Les couleurs de l’Art nouveau :
« La naissance d’une conscience verte émerge à cette période et se retranscrit au travers des affiches avec l’usage de couleurs plutôt naturelles : tons boisés, bruns terreux, vert avocat et jaune moisson. » (Camille Lebailly à propos de l’ouvrage de Katie Greenwood, 100 ans de couleur, Eyrolles 2016).
Comme pour le graphisme, c’est la nature qui inspire l’Art nouveau pour les couleurs. La palette est donc très large, avec parfois des couleurs vives. Les caractéristiques principales sont :
- Couleurs nuancées (la stylisation du motif n’exclut pas l’utilisation de plusieurs nuances d’une même couleur)
- Tons rabattus (tons dont la luminosité est atténuée par l’ajout de noir)
- Couleurs délicates (tons pastels de bleus, verts, roses, mauves, couleurs irisées).
- Prédominance du vert (couleur la plus répandue dans la nature) mais couleurs naturelles souvent transformées (perce-neige bleus par exemple)
Au cours de mes recherches, je me suis aperçue que les animaux les plus utilisés dans les motifs décoratifs ont en commun une couleur, le turquoise (et je ne crois pas à ce genre de coïncidence !) : paon, libellule, scarabée, martin-pêcheur… tous séduisent par leurs nuances éclatantes et chatoyantes. Nous y reviendrons car il existe tant de documents décoratifs mettant en scène le paon qu’il vaut bien qu’on lui consacre un prochain article.
Couverture au paon de « L’animal dans la décoration » de M.P. Verneuil, publié en 1898
Maurice Pillard Verneuil et les animaux dans la décoration :
Maurice Pillard Verneuil (1869-1942) est un décorateur et critique d’art français, élève d’Eugène Grasset qui le recrute en 1897 pour illustrer la revue Art & décoration ; auteur notamment de L’animal dans la décoration (1898), de L’étude de la plante, Son application aux industries d’art ** (1903) et de L’ornementation par le pochoir (1910). Son oeuvre se caractérise par des couleurs soutenues et contrastées, souvent inattendues. Par rapport au trait léger et élégant d’Eugène Grasset, celui de Maurice Pillard Verneuil est assez raide, avec des contours marqués.

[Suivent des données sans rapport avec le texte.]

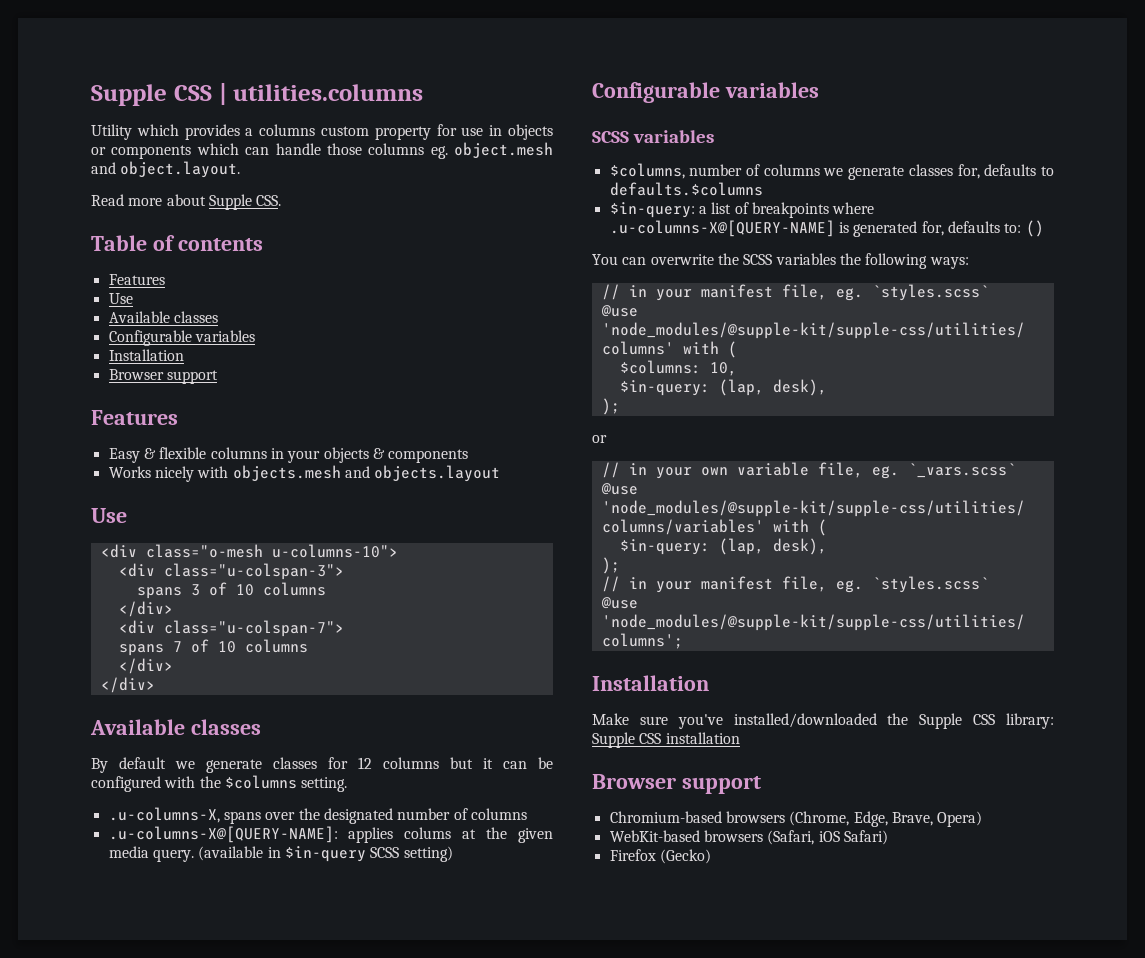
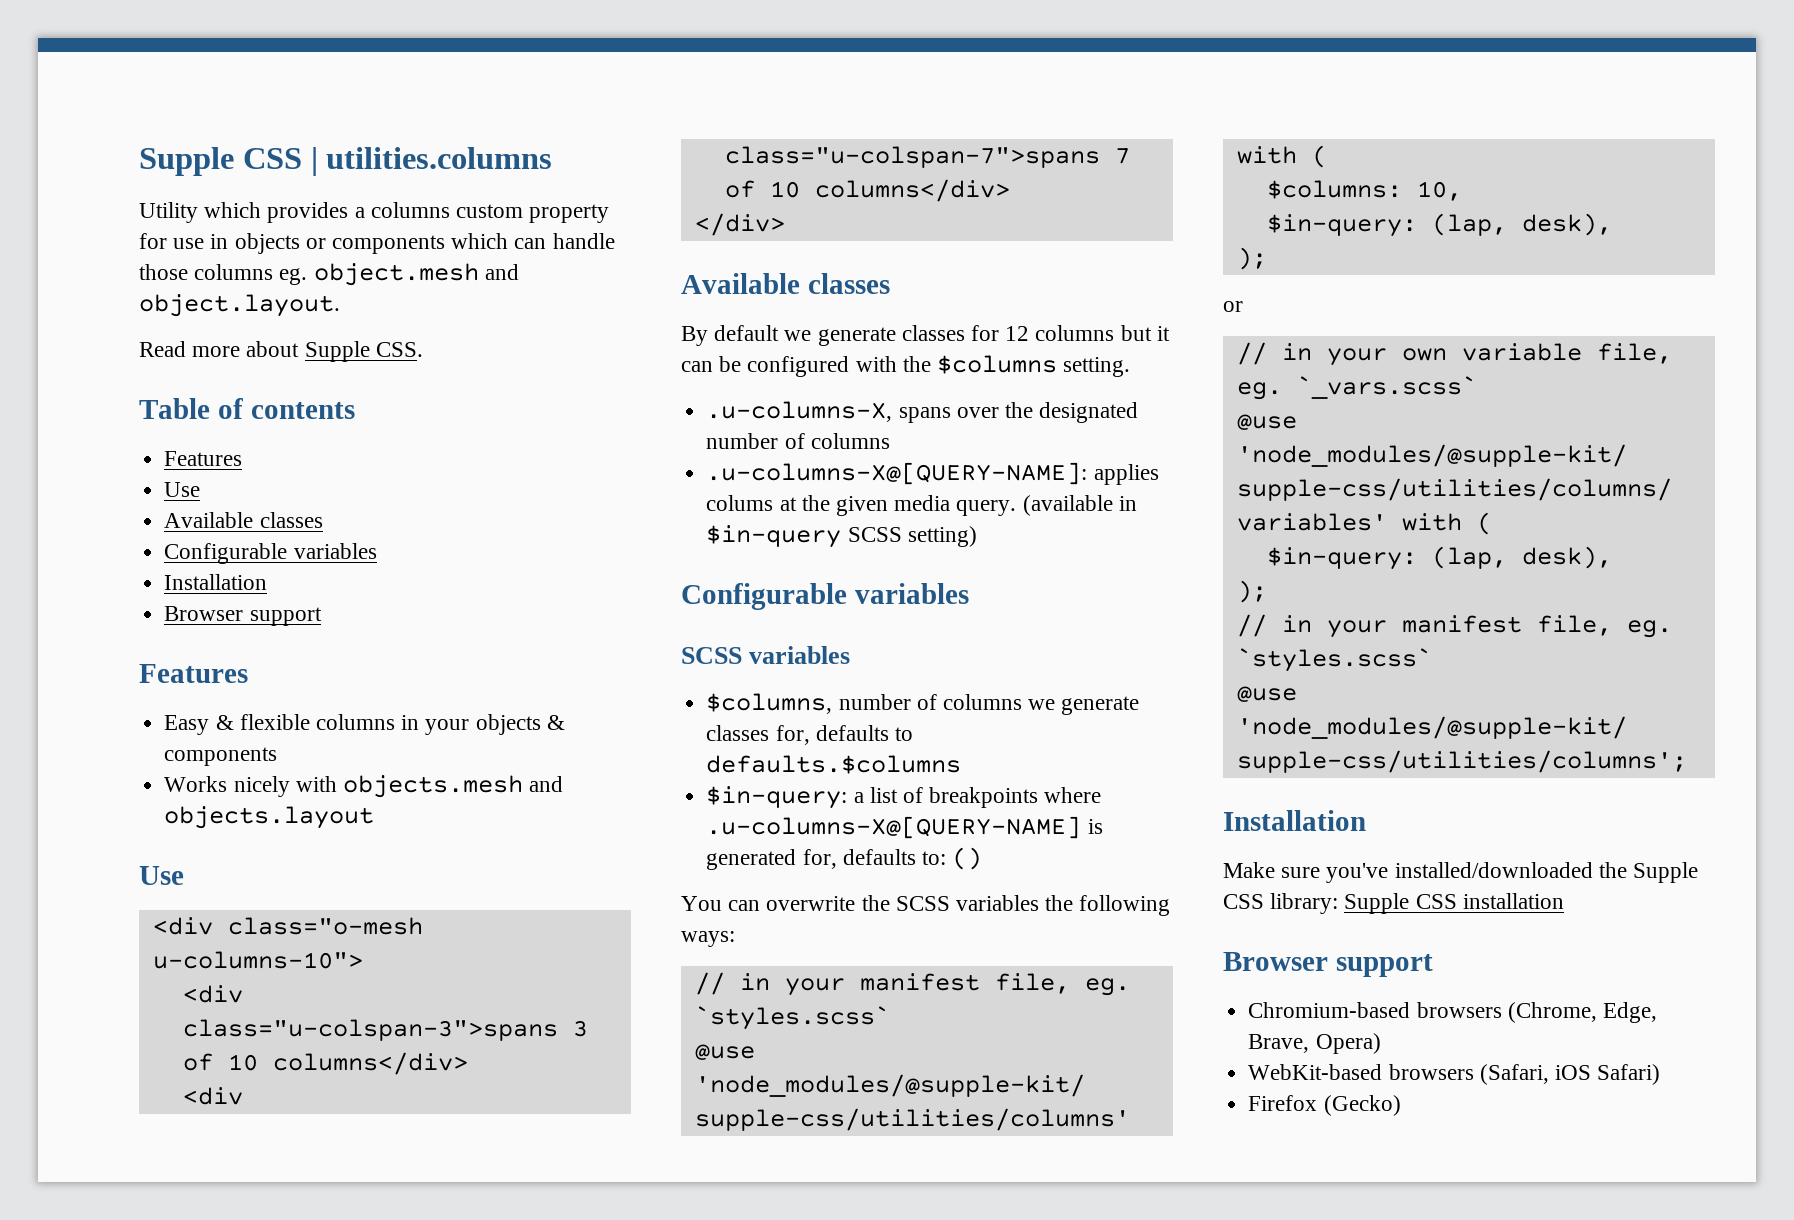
- <div class="u-colspan-3">
- spans 3 of 10 columns
- </div>
- <div class="u-colspan-7">
- spans 7 of 10 columns
- </div>
+ <div class="u-colspan-3">spans 3 of 10 columns</div>
+ <div class="u-colspan-7">spans 7 of 10 columns</div>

Maurice Pillard Verneuil, L’Animal dans la décoration, Librairie Centrale des Beaux-Arts, Ed. E. Lévy Imprimerie Lemercier et Cie, 1897. Planche n°7 : Papillons. Planche n°22 : Martinets et chèvrefeuille, bordure ; écureuils et noisetier, papier peint ; oiseaux et noisetiers en fleurs, bordure. (illustrations Pinterest)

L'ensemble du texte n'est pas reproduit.